EXERCISE
Of the entries below, return only those lines from the line with "[414,315,454,330] dose ->" to the line with "[197,299,348,315] Overall, it", exactly, both included.

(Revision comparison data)
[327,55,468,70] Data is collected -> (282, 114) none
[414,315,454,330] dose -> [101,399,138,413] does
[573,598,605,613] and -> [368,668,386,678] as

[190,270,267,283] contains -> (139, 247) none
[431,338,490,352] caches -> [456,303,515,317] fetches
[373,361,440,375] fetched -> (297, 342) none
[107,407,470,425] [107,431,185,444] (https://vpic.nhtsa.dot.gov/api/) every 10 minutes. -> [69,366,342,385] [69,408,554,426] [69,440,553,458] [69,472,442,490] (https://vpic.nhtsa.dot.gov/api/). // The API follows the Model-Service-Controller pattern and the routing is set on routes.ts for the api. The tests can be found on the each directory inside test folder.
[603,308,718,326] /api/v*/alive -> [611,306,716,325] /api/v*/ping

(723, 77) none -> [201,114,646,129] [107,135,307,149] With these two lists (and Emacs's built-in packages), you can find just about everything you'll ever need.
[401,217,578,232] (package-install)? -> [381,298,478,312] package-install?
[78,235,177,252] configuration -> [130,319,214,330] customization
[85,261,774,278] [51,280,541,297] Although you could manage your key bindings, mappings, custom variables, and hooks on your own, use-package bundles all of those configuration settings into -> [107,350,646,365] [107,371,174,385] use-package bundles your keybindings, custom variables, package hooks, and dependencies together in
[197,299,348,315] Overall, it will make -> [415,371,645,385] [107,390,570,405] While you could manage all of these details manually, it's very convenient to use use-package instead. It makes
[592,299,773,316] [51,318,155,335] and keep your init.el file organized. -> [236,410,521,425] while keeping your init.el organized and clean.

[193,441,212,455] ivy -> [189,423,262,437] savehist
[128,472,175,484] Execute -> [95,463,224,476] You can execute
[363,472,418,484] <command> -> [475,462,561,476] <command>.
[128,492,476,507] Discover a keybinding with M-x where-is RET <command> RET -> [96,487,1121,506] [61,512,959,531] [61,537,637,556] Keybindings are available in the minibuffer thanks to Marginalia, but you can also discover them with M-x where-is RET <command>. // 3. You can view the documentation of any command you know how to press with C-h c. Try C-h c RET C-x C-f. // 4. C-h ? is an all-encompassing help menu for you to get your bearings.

SOLUTION
[414,315,454,330] dose -> [101,399,138,413] does
[573,598,605,613] and -> [368,668,386,678] as

[190,270,267,283] contains -> (139, 247) none
[431,338,490,352] caches -> [456,303,515,317] fetches
[373,361,440,375] fetched -> (297, 342) none
[107,407,470,425] [107,431,185,444] (https://vpic.nhtsa.dot.gov/api/) every 10 minutes. -> [69,366,342,385] [69,408,554,426] [69,440,553,458] [69,472,442,490] (https://vpic.nhtsa.dot.gov/api/). // The API follows the Model-Service-Controller pattern and the routing is set on routes.ts for the api. The tests can be found on the each directory inside test folder.
[603,308,718,326] /api/v*/alive -> [611,306,716,325] /api/v*/ping

(723, 77) none -> [201,114,646,129] [107,135,307,149] With these two lists (and Emacs's built-in packages), you can find just about everything you'll ever need.
[401,217,578,232] (package-install)? -> [381,298,478,312] package-install?
[78,235,177,252] configuration -> [130,319,214,330] customization
[85,261,774,278] [51,280,541,297] Although you could manage your key bindings, mappings, custom variables, and hooks on your own, use-package bundles all of those configuration settings into -> [107,350,646,365] [107,371,174,385] use-package bundles your keybindings, custom variables, package hooks, and dependencies together in
[197,299,348,315] Overall, it will make -> [415,371,645,385] [107,390,570,405] While you could manage all of these details manually, it's very convenient to use use-package instead. It makes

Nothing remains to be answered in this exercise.